Puesto que aún nos quedaba tiempo, decidimos sobre la marcha visitar otro lugar, el Museo del Holocausto. Estaba a poca distancia del lugar en el que nos encontrábamos, así que no los pensamos dos veces y pusimos rumbo a la casa de madera verde que le aloja. Pagamos la entrada y nos invitaron a dejar nuestras cosas en la recepción, estábamos solos y hacia calor allí dentro, de modo que nos despojamos de todo y empezamos a recorrer las emotivas salas del museo. En ellas se mostraba todo el proceso del Holocausto en Lituania a través de fotos y objetos donados por los supervivientes o por familiares de los fallecidos. Es un museo pequeño pero sin duda muy impactante por algunas de las imágenes que cuelgan en sus paredes, cosas que todos hemos visto ya pero que sin duda no dejan de doler al sentirse tan cerca del lugar y la gente a la que ocurrió todo aquello.

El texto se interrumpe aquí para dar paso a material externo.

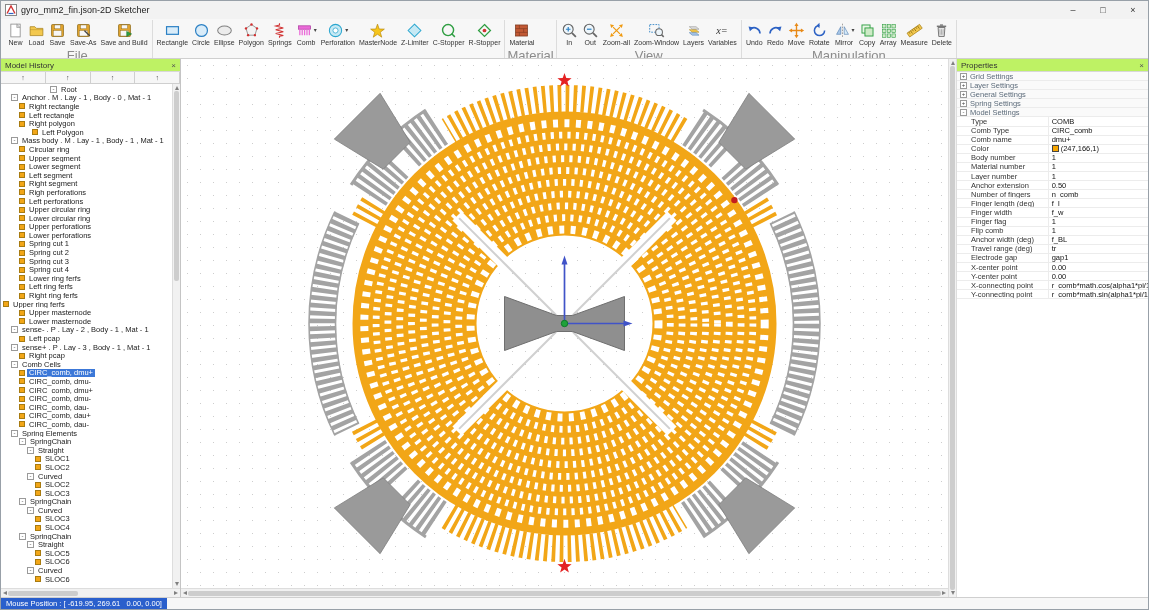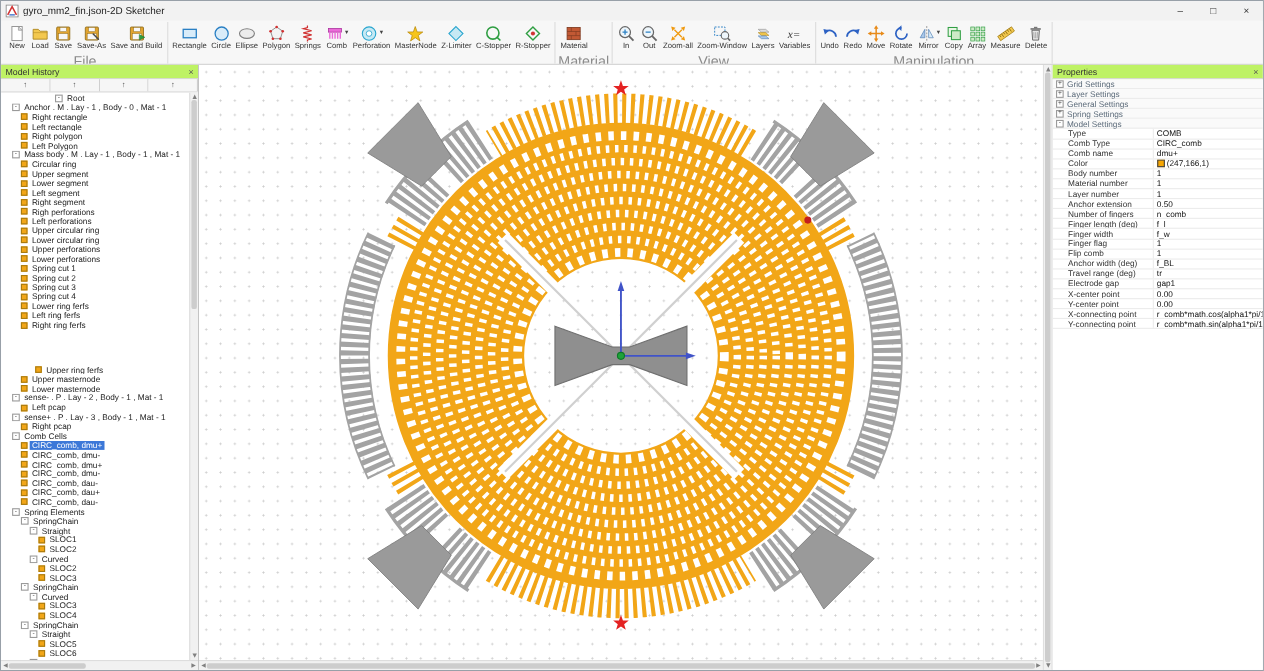--- a/index.html
+++ b/index.html
@@ -458,7 +458,7 @@
               <span class="node-icon"></span>
               <span class="tree-label">Right polygon</span>
             </div>
-            <div class="tree-row" style="padding-left: 18px;">
+            <div class="tree-row" style="padding-left: 18px; margin-left: 13px;">
               <span class="node-icon"></span>
               <span class="tree-label">Left Polygon</span>
             </div>

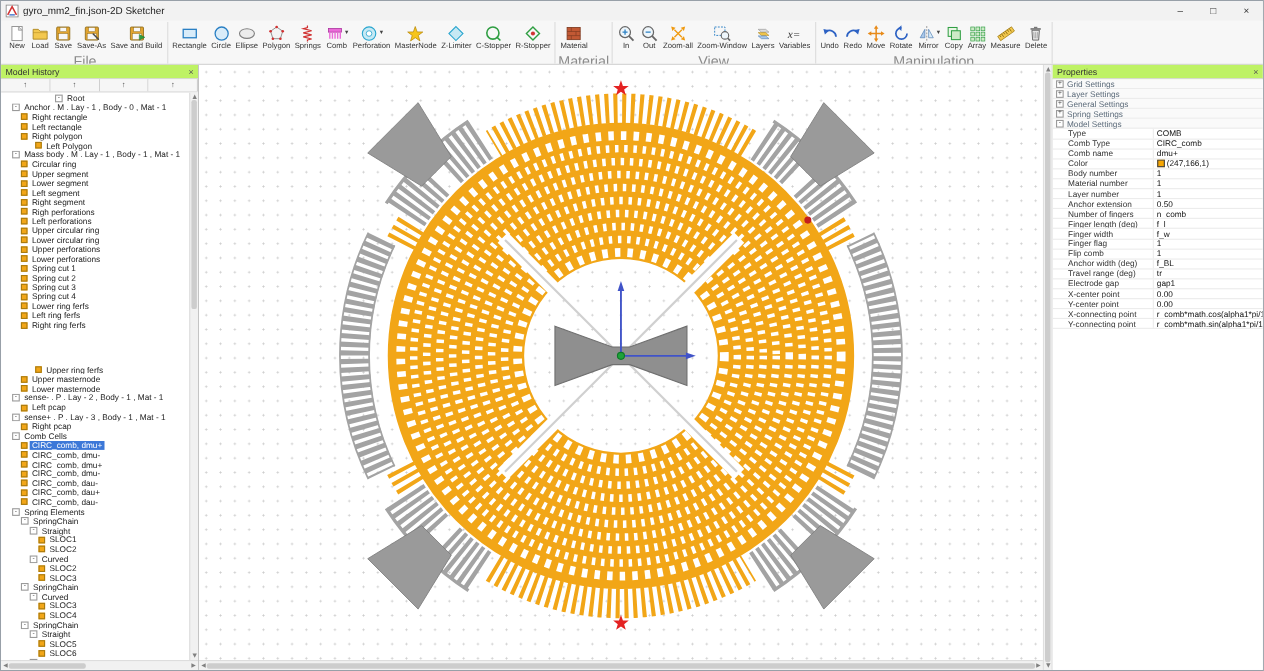--- a/index.html
+++ b/index.html
@@ -538,7 +538,7 @@
               <span class="node-icon"></span>
               <span class="tree-label">Right ring ferfs</span>
             </div>
-            <div class="tree-row" style="padding-left: 31px; margin-top: 32px;">
+            <div class="tree-row" style="padding-left: 2px;">
               <span class="node-icon"></span>
               <span class="tree-label">Upper ring ferfs</span>
             </div>

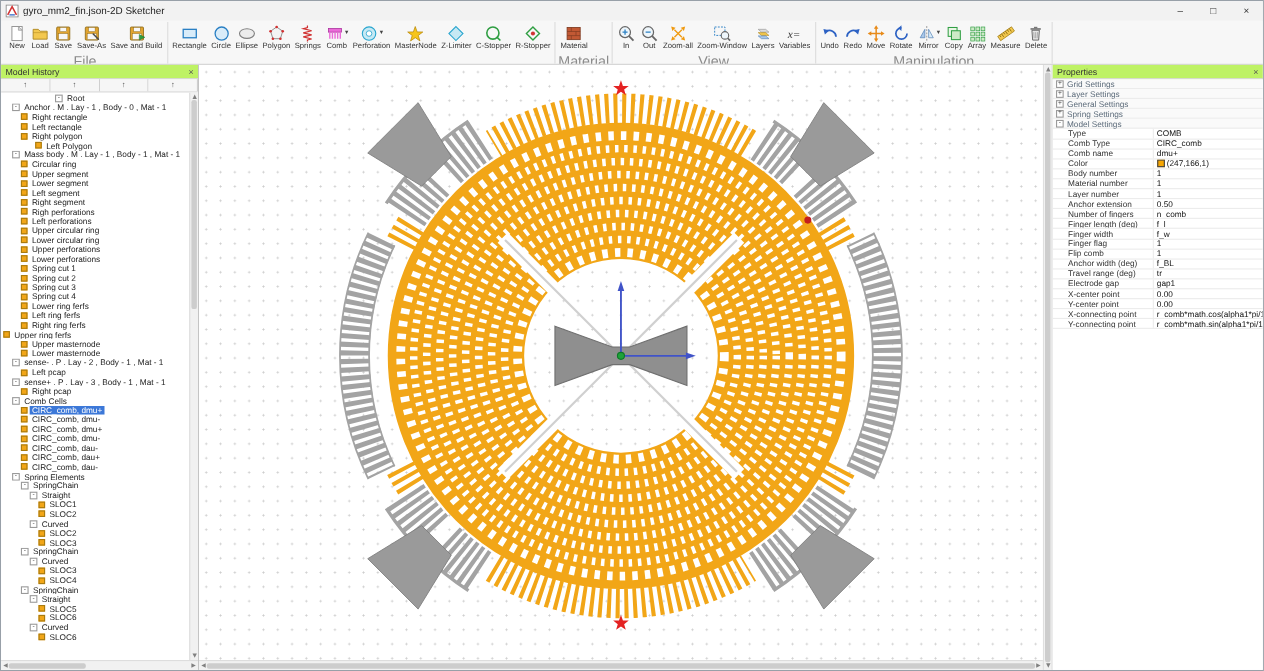--- a/index.html
+++ b/index.html
@@ -941,6 +941,9 @@
     </div>
   </div>
 
+  <div class="statusbar">
+    <span class="status-chip">Mouse Position : [ -619.95, 269.61   0.00, 0.00]</span>
+  </div>
 </div>
 
 </body></html>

Al finalizar la visita y con la idea en mente del volver al día siguiente al Museo de las Víctimas del Genocidio nos fuimos andando al centro para tomar un trozo de tarta en una pastelería que habíamos visto en el antiguo gueto judío. Más tarde paseamos por el centro de la ciudad buscando unos recuerdos con forma de imán que traer a casa. Cuando ya no tenía mucho sentido dar más vueltas por todo estaba visto nos refugiamos en una vinoteca (de las que hay muchas en la ciudad) a tomar una copa de vino con queso y a la hora de cenar terminamos cenando mejillones regados con más cerveza en un restaurante belga (de nombre Rene) en esa misma zona. Volvimos al hotel por una ciudad fantasma en la que nuestros pasos iban sonando en la solitaria calle mientras sobre nosotros las suaves luces de Navidad iluminaban el camino.